== Segment start ==
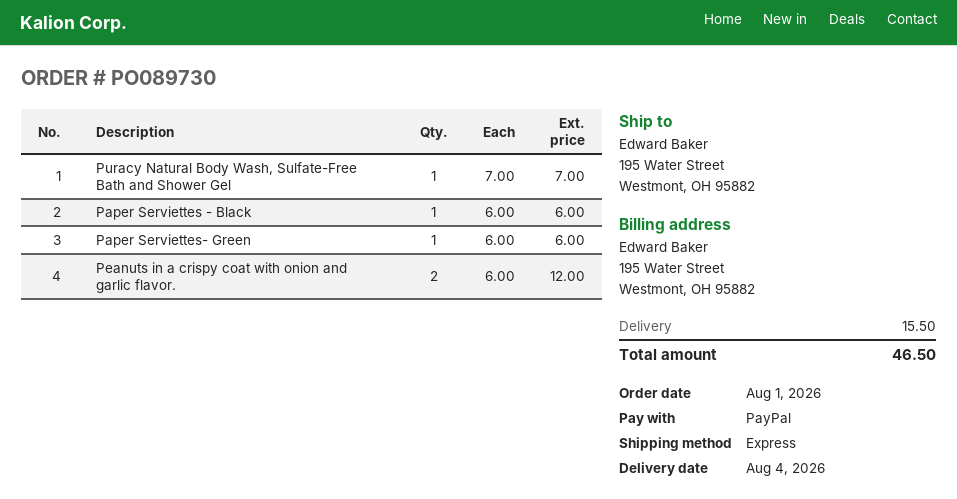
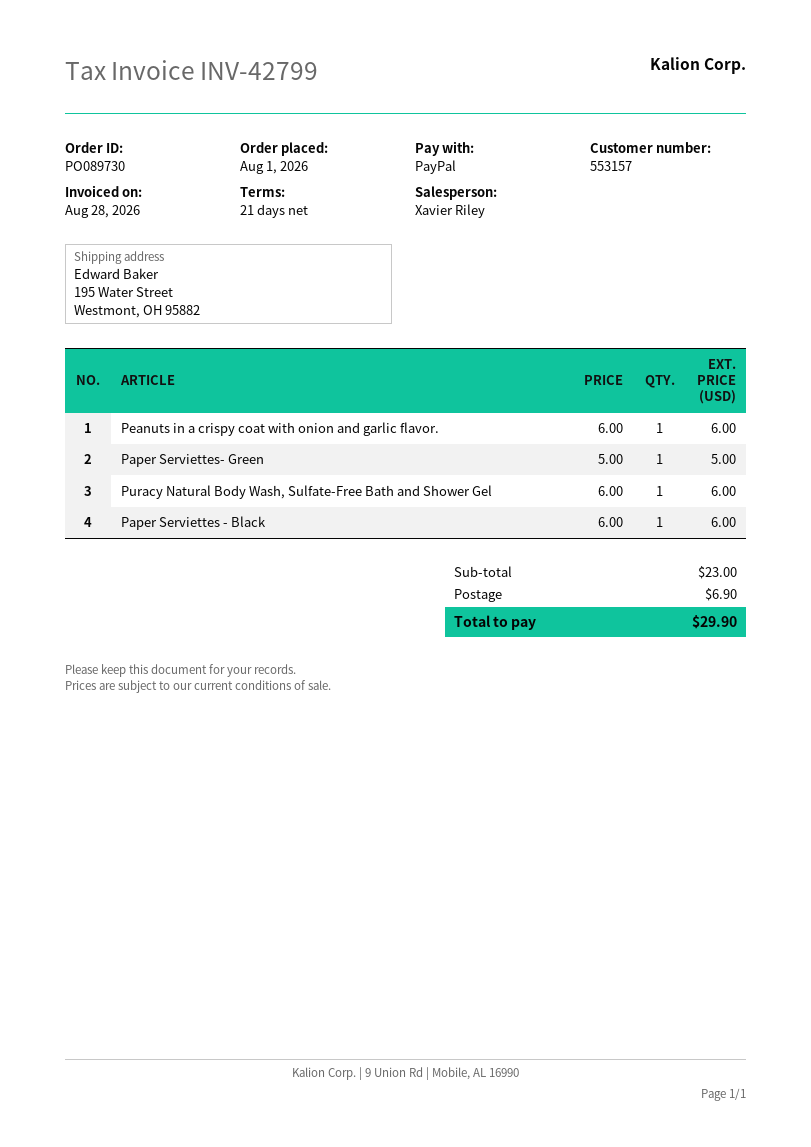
Puracy Natural Body Wash, Sulfate-Free Bath and Shower Gel: 1 x 7.00 = 7.00 -> 1 x 6.00 = 6.00
Paper Serviettes- Green: 1 x 6.00 = 6.00 -> 1 x 5.00 = 5.00
Peanuts in a crispy coat with onion and garlic flavor.: 2 x 6.00 = 12.00 -> 1 x 6.00 = 6.00
shipping: 15.50 -> 6.90
total: 46.50 -> 29.90

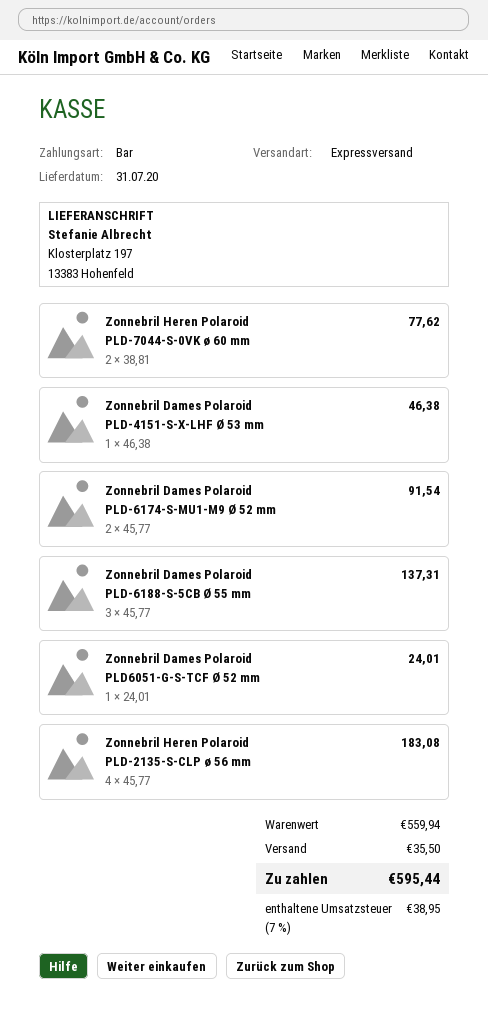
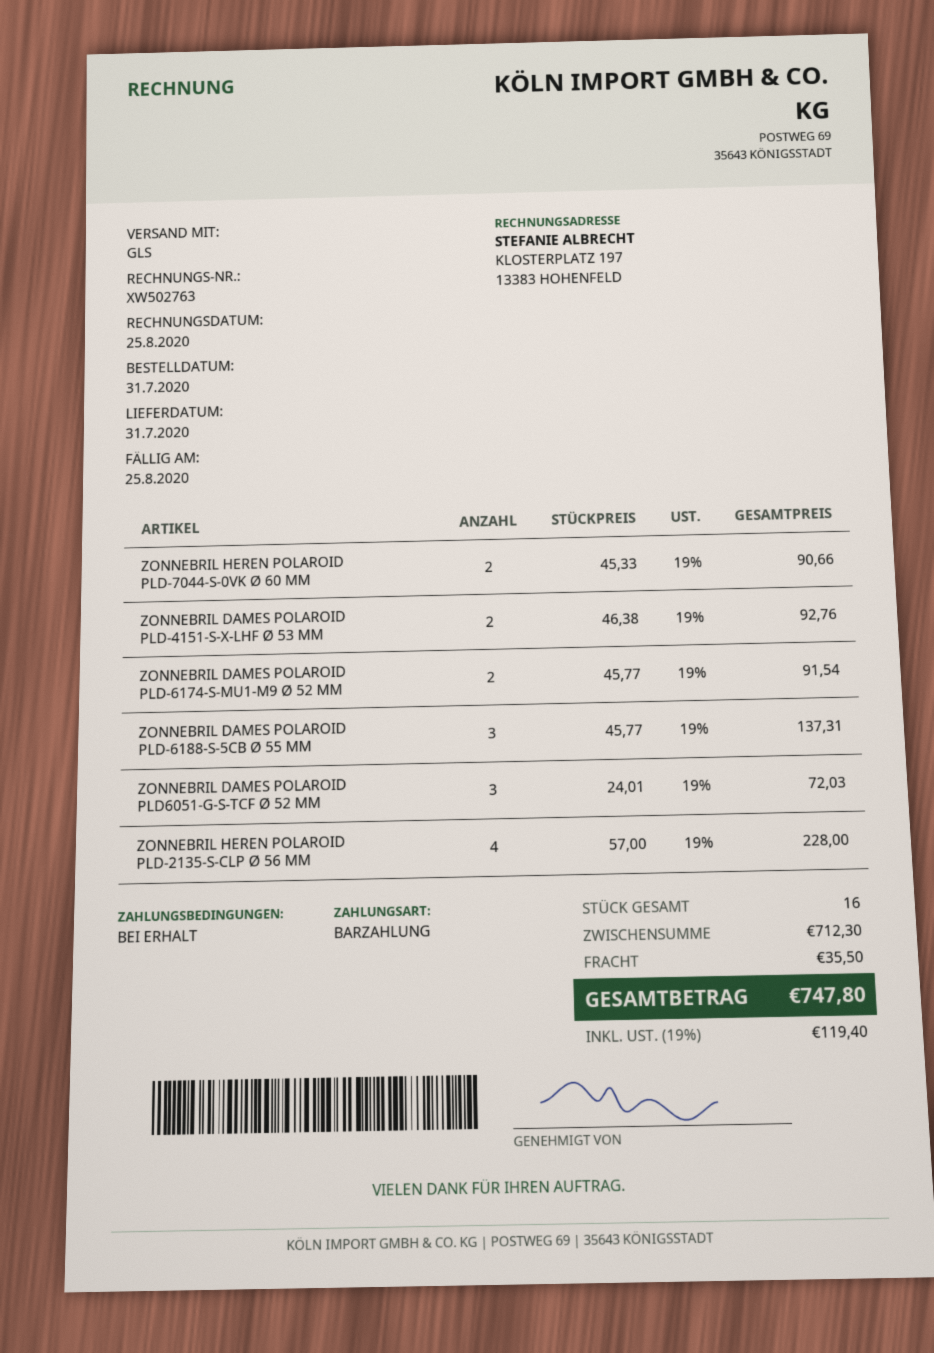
shipping method: express -> GLS
Zonnebril Heren Polaroid PLD-7044-S-0VK ø 60 mm: 2 x 38.81 = 77.62 -> 2 x 45.33 = 90.66
Zonnebril Dames Polaroid PLD-4151-S-X-LHF Ø 53 mm: 1 x 46.38 = 46.38 -> 2 x 46.38 = 92.76
Zonnebril Dames Polaroid PLD6051-G-S-TCF Ø 52 mm: 1 x 24.01 = 24.01 -> 3 x 24.01 = 72.03
Zonnebril Heren Polaroid PLD-2135-S-CLP ø 56 mm: 4 x 45.77 = 183.08 -> 4 x 57.00 = 228.00
subtotal: 559.94 -> 712.30
tax: 7% = 38.95 -> 19% = 119.40
total: 595.44 -> 747.80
== Segment end ==
PROBLEM DESCRIPTION: Copy the entire listing exactly but skip the pictures.

RESULT:
Puracy Natural Body Wash, Sulfate-Free Bath and Shower Gel: 1 x 7.00 = 7.00 -> 1 x 6.00 = 6.00
Paper Serviettes- Green: 1 x 6.00 = 6.00 -> 1 x 5.00 = 5.00
Peanuts in a crispy coat with onion and garlic flavor.: 2 x 6.00 = 12.00 -> 1 x 6.00 = 6.00
shipping: 15.50 -> 6.90
total: 46.50 -> 29.90

shipping method: express -> GLS
Zonnebril Heren Polaroid PLD-7044-S-0VK ø 60 mm: 2 x 38.81 = 77.62 -> 2 x 45.33 = 90.66
Zonnebril Dames Polaroid PLD-4151-S-X-LHF Ø 53 mm: 1 x 46.38 = 46.38 -> 2 x 46.38 = 92.76
Zonnebril Dames Polaroid PLD6051-G-S-TCF Ø 52 mm: 1 x 24.01 = 24.01 -> 3 x 24.01 = 72.03
Zonnebril Heren Polaroid PLD-2135-S-CLP ø 56 mm: 4 x 45.77 = 183.08 -> 4 x 57.00 = 228.00
subtotal: 559.94 -> 712.30
tax: 7% = 38.95 -> 19% = 119.40
total: 595.44 -> 747.80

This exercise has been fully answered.